February 19, 2016
Trump Misleads About Social Security Fraud
Donald Trump is misleading people about the prevalence of Social Security fraud. At a recent Republican presidential debate in Greenville, South Carolina, he said, “’thousands and thousands of people’ over the age of 106 are receiving Social Security benefits, even though they don’t exist.”
However, that statement is incorrect. The mistake is important for two reasons.
First, as a leading candidate for the Republican nomination, Trump has a responsibility to get the facts right. A wide audience is listening to everything he says. Misleading voters should not pave the way to the White House.

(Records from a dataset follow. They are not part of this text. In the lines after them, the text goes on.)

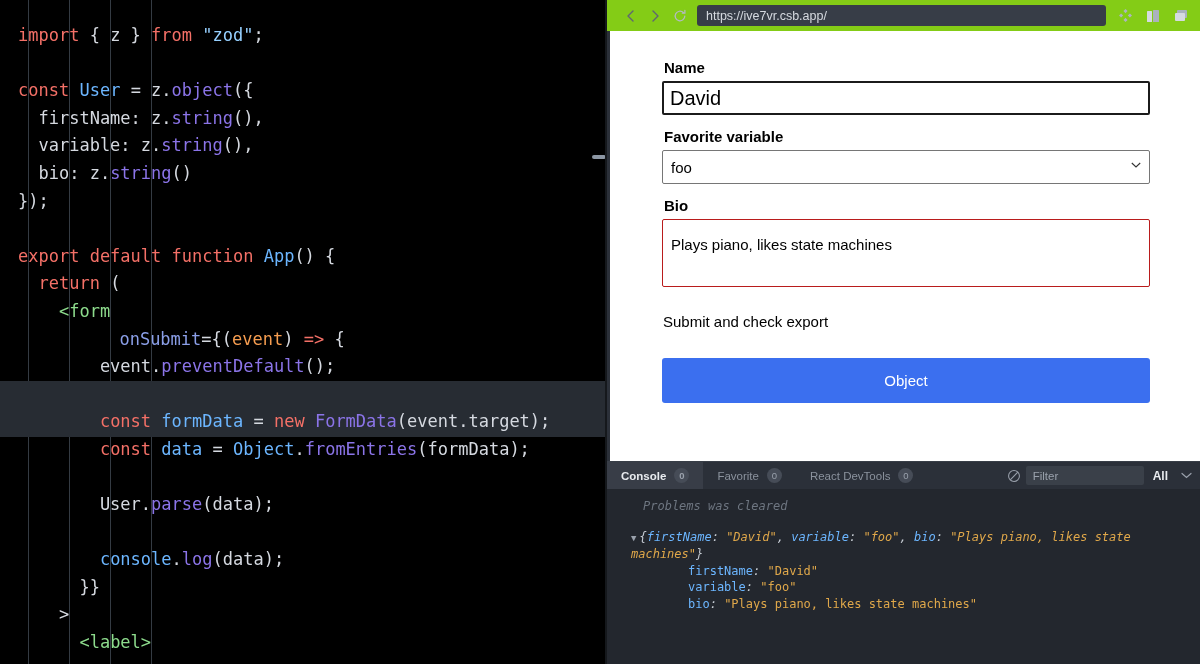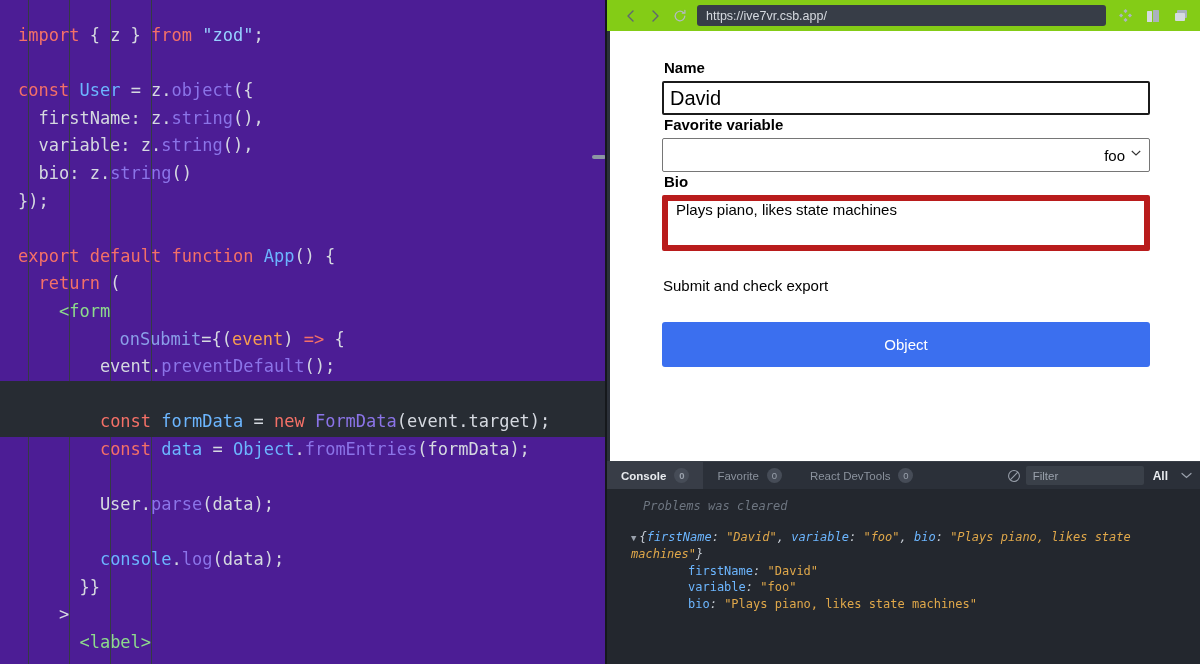"import { z } from" .editor { background: #4c1d95 -> #000000 }
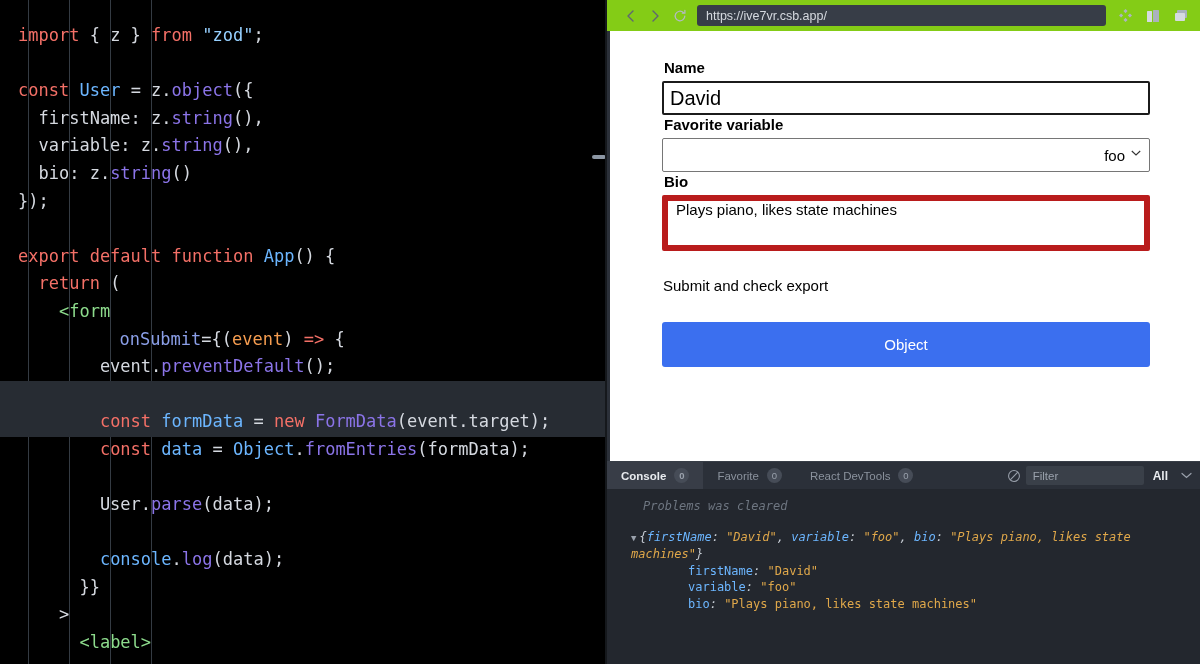"Name" .fgroup { margin-bottom: 1px -> 13px }
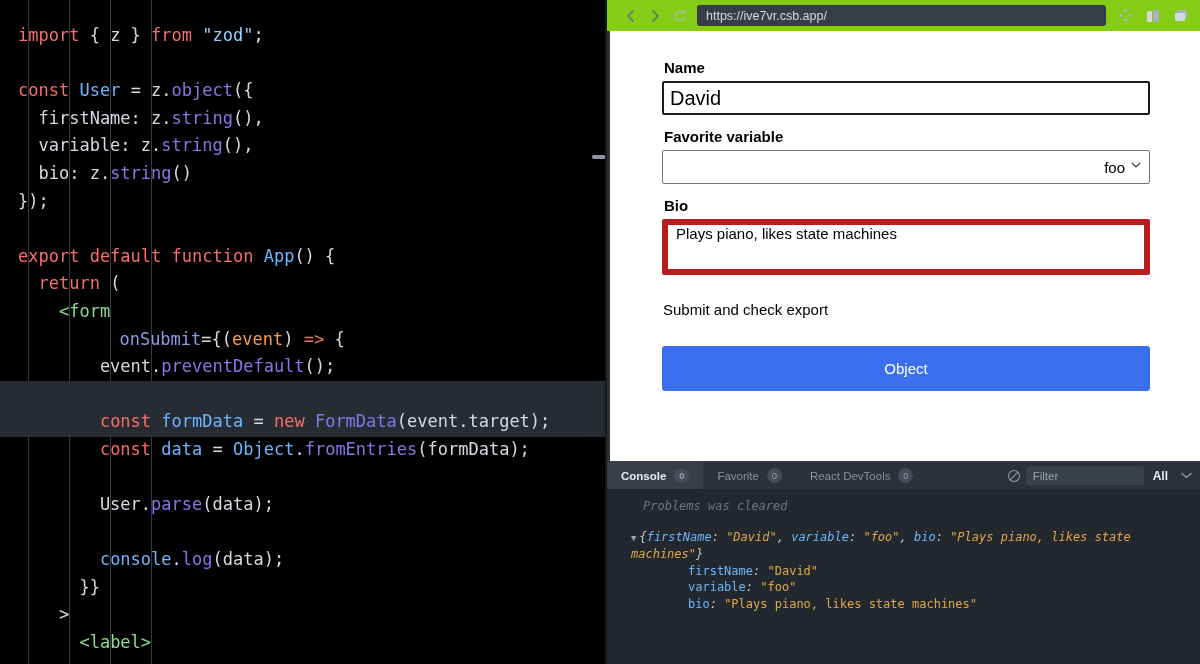"foo" .tselect { text-align: right -> none }
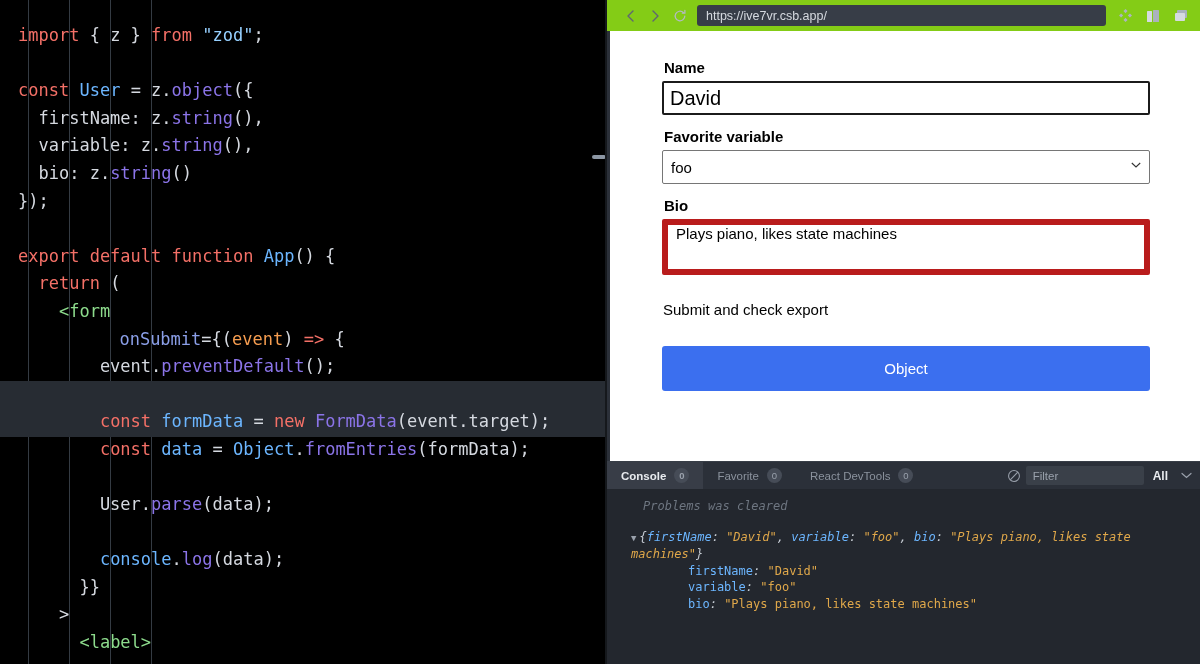"Plays piano, likes state machines" .tarea { border: 6px solid #b91c1c -> 1px solid #b91c1c; height: 56px -> 68px; padding: 0 8px -> 16px 8px }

Second, Mr. Trump’s declaration is exactly the kind of misstatement that undermines the public’s support for the Social Security program.
Social Security lifts 21 million Americans out of poverty. It has made a dignified retirement possible for the broad middle class. Before the creation of Social Security, poverty among older Americans was pervasive. In 1934, President Franklin Delano Roosevelt’s Committee on Economic Security estimated that at least one-half of all Americans aged 65 and older were poor. Social Security has never missed a payment; it has paid every dollar of earned benefits, on time and in full.
A report from the Social Security Administration’s inspector general last year found that there were an estimated 6.5 million Social Security number holders age 112 or older who are not listed as deceased. However nearly all of the holders of these Social Security numbers were not receiving benefits – and received no payments from Social Security.
“SSA did not have controls in place to annotate death information on the…number holders who exceeded maximum reasonable life expectancies and were likely deceased,” the report stated.
We should be expanding Social Security. Spreading false information that leads the public to believe the program is wasteful and inefficient is dangerous. Social Security fraud is rare, and the public is entitled to the truth.